Load-bearing choices that shape the current system. Captured so future changes have context, not because the decisions are sacred — revisit them when the constraints change.


Two Neon projects, not two branches

Staging and production run in two separate Neon projects, not two branches of one project.

Neon's free tier gives 0.5 GB storage per project, shared across branches. Two branches in one project would split that 0.5 GB between staging and production — half the runway on each. Two projects get 0.5 GB each, and they're physically isolated: no chance of a staging experiment leaking into production.

Revisit when: we outgrow free tier and pay for one Neon plan anyway.

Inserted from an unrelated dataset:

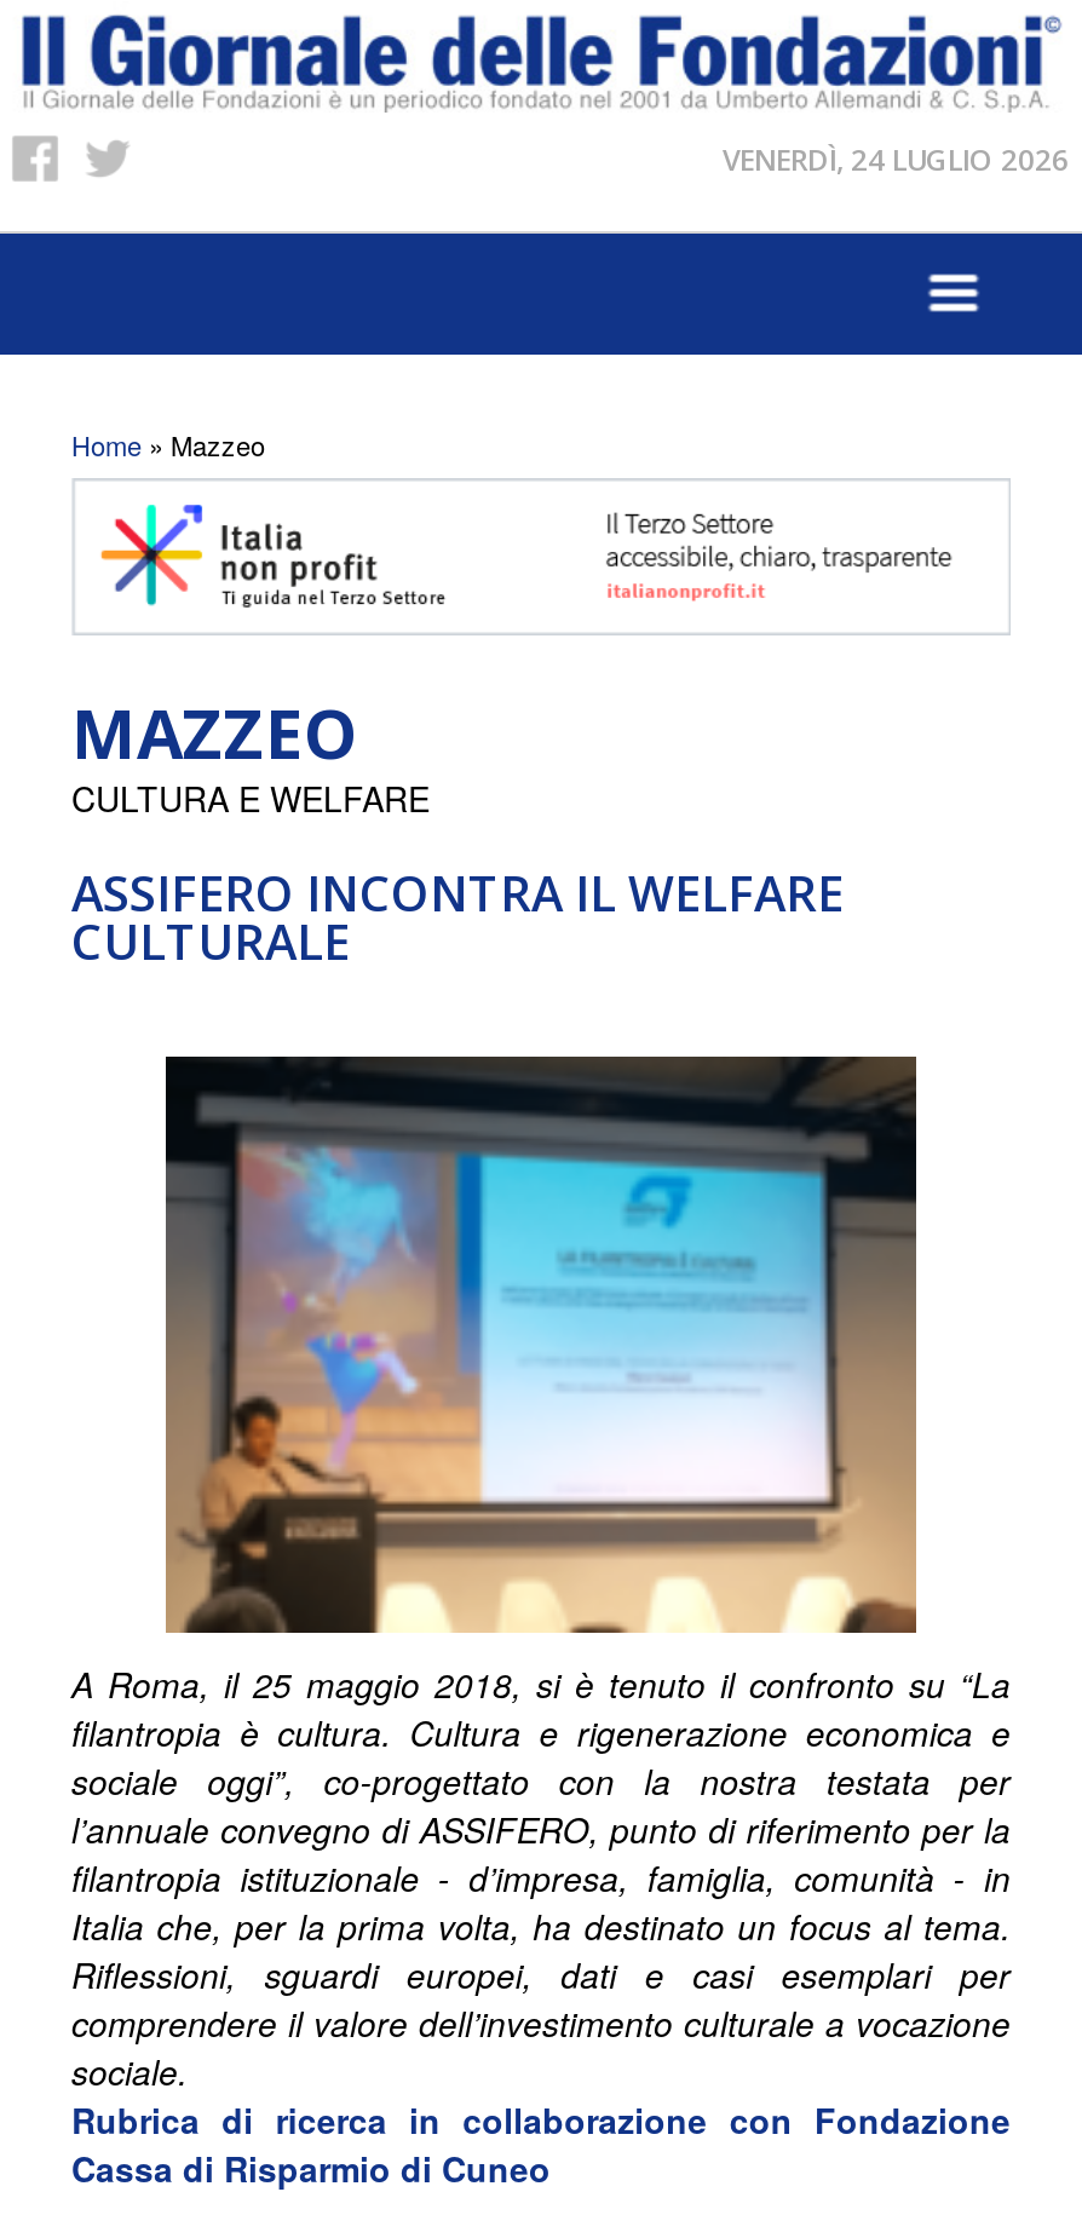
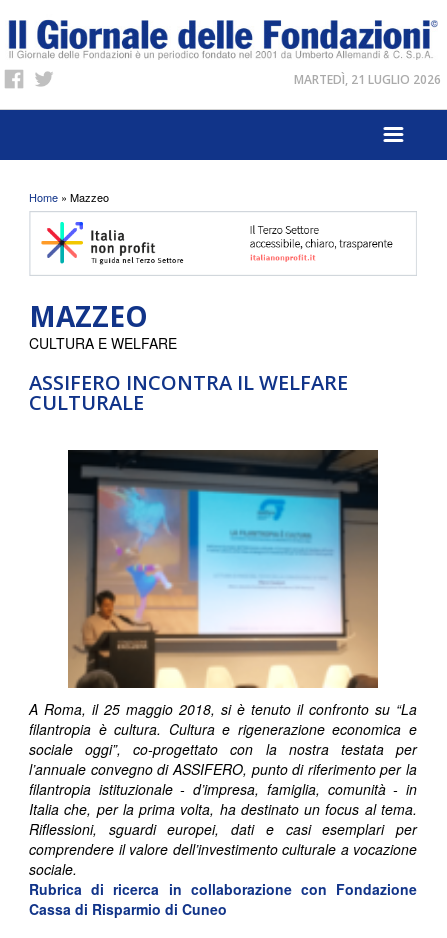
[723,139,1069,180] VENERDÌ, 24 LUGLIO 2026 -> [294,71,441,88] MARTEDÌ, 21 LUGLIO 2026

Direct Postgres endpoint, not the pooler

DATABASE_URL points at Neon's direct endpoint (ep-*.c-*.<region>.aws.neon.tech), not the pooled endpoint (ep-*-pooler...).

Neon's pooler is PgBouncer in transaction mode, which breaks asyncpg's prepared-statement cache. The workaround (setting statement_cache_size=0) forces 3-4× the round trips per query — measured at ~250ms vs ~65ms on a representative query. We already have SQLAlchemy pooling (POSTGRES_POOL_SIZE=50 + POSTGRES_MAX_OVERFLOW=20 = 70-connection ceiling per API instance), so PgBouncer in front is redundant.

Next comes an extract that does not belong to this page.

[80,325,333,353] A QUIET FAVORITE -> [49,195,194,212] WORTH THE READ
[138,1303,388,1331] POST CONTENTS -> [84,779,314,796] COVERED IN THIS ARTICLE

Revisit when: we'd horizontally scale beyond one persistent server and benefit from a shared connection broker.


Match DB region to server region

Hetzner Hillsboro → Neon us-west-2. Hetzner Ashburn → Neon us-east-1.

Every query is one network round trip. Cross-region adds ~50-65ms per query. A single request running 4-6 sequential queries pays 200-400ms in pure DB latency before anything useful happens. Same region is sub-10ms.

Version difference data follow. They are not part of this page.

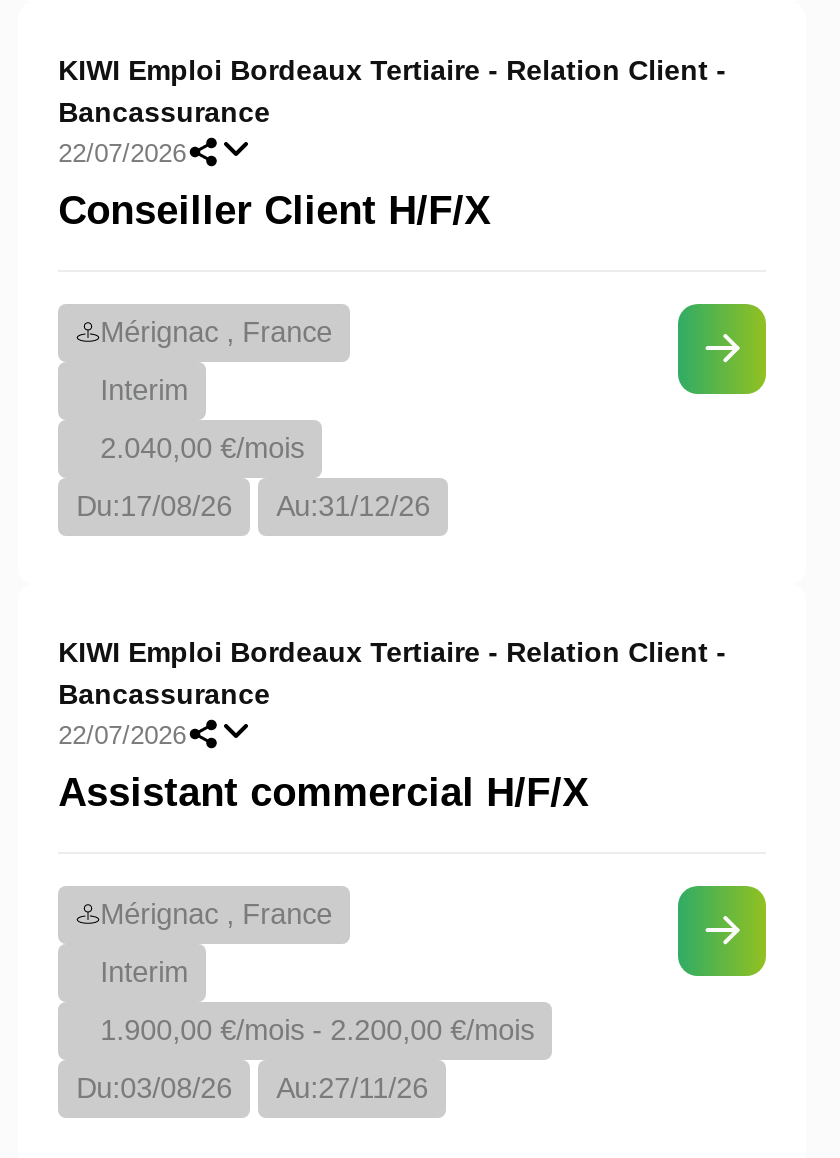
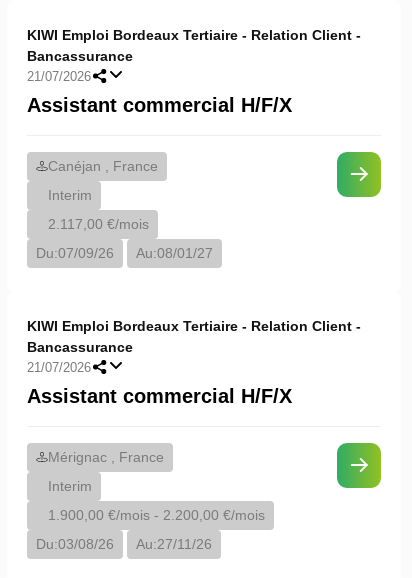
[58,138,186,168] 22/07/2026 -> [27,69,91,84] 21/07/2026
[58,188,490,232] Conseiller Client H/F/X -> [27,94,292,116] Assistant commercial H/F/X
[100,316,332,348] Mérignac , France -> [48,158,158,174] Canéjan , France
[100,432,304,464] 2.040,00 €/mois -> [48,216,149,232] 2.117,00 €/mois
[76,490,232,522] Du:17/08/26 -> [36,245,114,261] Du:07/09/26
[276,490,430,522] Au:31/12/26 -> [136,245,213,261] Au:08/01/27
[58,720,186,750] 22/07/2026 -> [27,360,91,375] 21/07/2026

This is a provision-time decision. Changing the DB region means creating a new Neon project and migrating (or recreating) data.


Single Docker image for all backend containers

API server, 5 taskiq workers, scheduler all run from ghcr.io/benavlabs/sapari-backend:<sha>. They differ only in the command (fastapi run vs taskiq worker analysis_broker etc.).

Tradeoff: code changes affect every container on redeploy, so rolling out just a worker fix restarts the API too. Accepted because it keeps build time low, deploy scripts simple, and avoids a registry with 7 near-identical images.

Revisit when: we need to deploy worker changes without touching the API (e.g., high-frequency worker-only hotfixes become common).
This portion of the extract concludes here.